Assignee: nobody → ethanhugg
The right thing to happen is to generate an error.
Severity: normal → critical
Keywords: crash
Comment on attachment 668937 [details] [diff] [review] Signaling SDP construction handles overflow This is a work in progress. I'm considering running all of the SDP construction through the new static sdp_build_line so we can handle the snprintf return and pointer arithmetic in one place. If we want to go with this idea, I can change the rest of the file as well.
Attachment #668937 - Attachment is obsolete: true
Comment on attachment 669019 [details] [diff] [review] Signaling - increase max SDP size. SDP max length upped to 4096 MOZ_ASSERT on overflow removed. SDP creation overflow should now make CreateOffer/CreateAnswer fail. You can try out the last one on OSX by running a VMWare instance in the background, and recompiling with SDP_MAX_LENGTH set back to 2048.
Attachment #669019 - Flags: review?(ekr)
Status: NEW → ASSIGNED
Summary: Crash in SDP formatted with too many ICE candidates → Crash in SDP formatted with too many ICE candidates - 'Assertion failure: endbuf_p - *ptr > 0' [@ sdp_build_attribute]
Attached file crashtest (obsolete) —
This is a proposed crash test for this fix. Boris, what would be the best location in our tree for it? /dom/tests/crashtests/? It doesn't exist yet so I wonder where to put it into. Thanks.
Flags: in-testsuite?
Comment on attachment 669019 [details] [diff] [review] Signaling - increase max SDP size. Review of attachment 669019 [details] [diff] [review]: ----------------------------------------------------------------- looks good as a short-term fix
Attachment #669019 - Flags: review?(ekr) → review+
dom/media/test/craashtests seems like the obvious place for the test (and would involve creating said dirs).

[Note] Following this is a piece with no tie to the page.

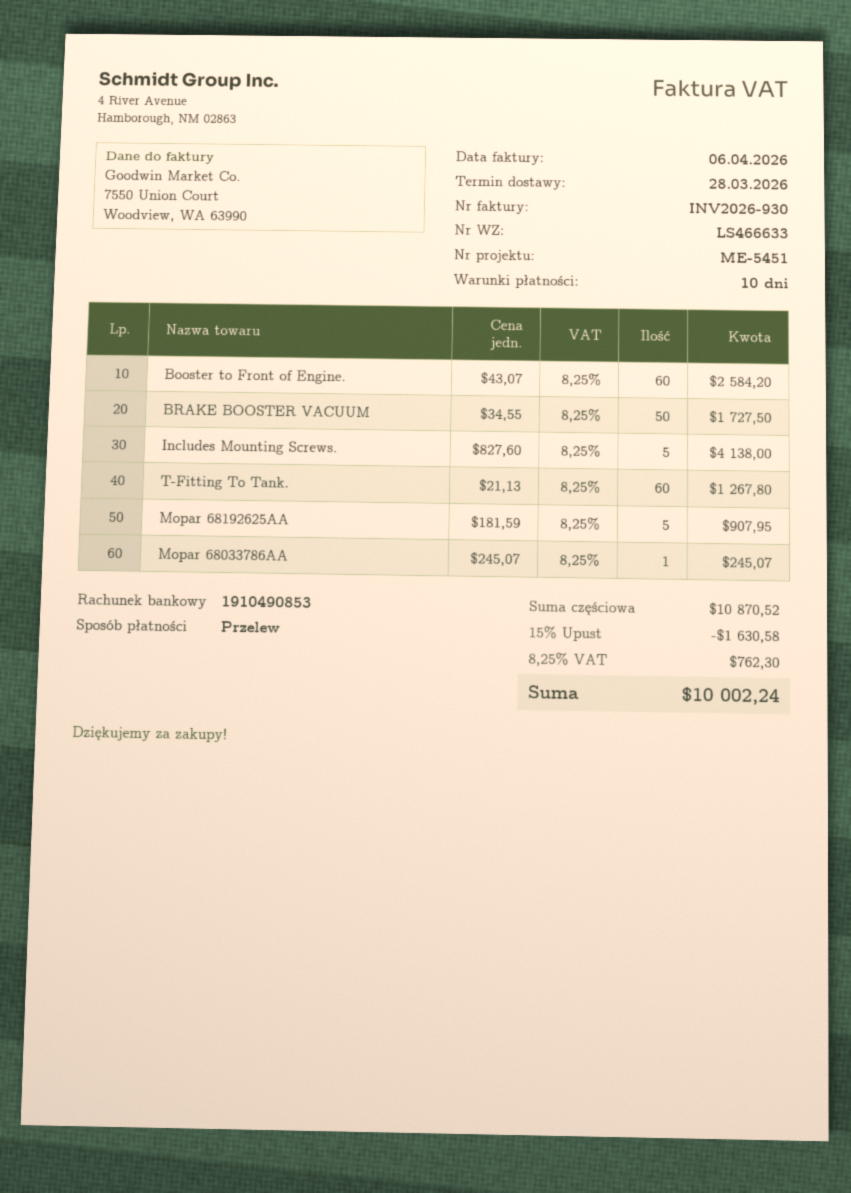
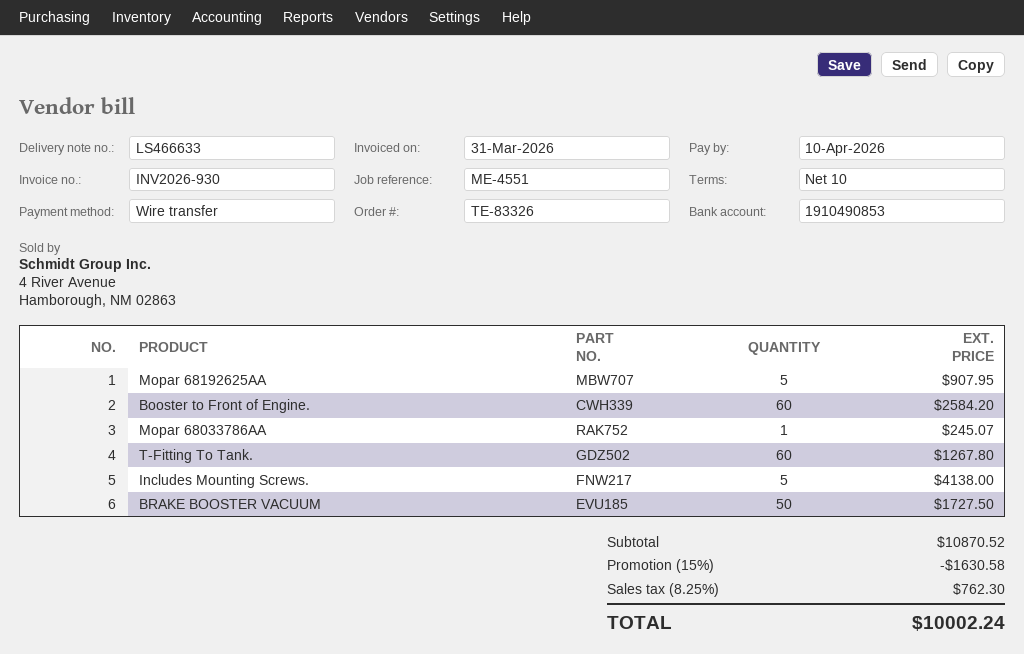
invoice date: 2026-04-06 -> 2026-03-31
reference: ME-5451 -> ME-4551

https://hg.mozilla.org/mozilla-central/rev/87f3548e638e Leaving open as this is a temporary patch Agreed, we absolutely need tests for SDP overflows, etc. (FYI henrik)
Whiteboard: [blocking-webrtc+]
Attachment #669136 - Attachment mime type: text/plain → text/html
Attachment #669006 - Attachment is obsolete: true
Comment on attachment 670018 [details] [diff] [review] Signaling SDP construction uses flex_string Still work in progress. Uploading for testing and self-splinter. SDP max length removed entirely. Uses new flex_string string handler functions. Also "Cisco-SIPUA" changed to "Mozilla-SIPUA"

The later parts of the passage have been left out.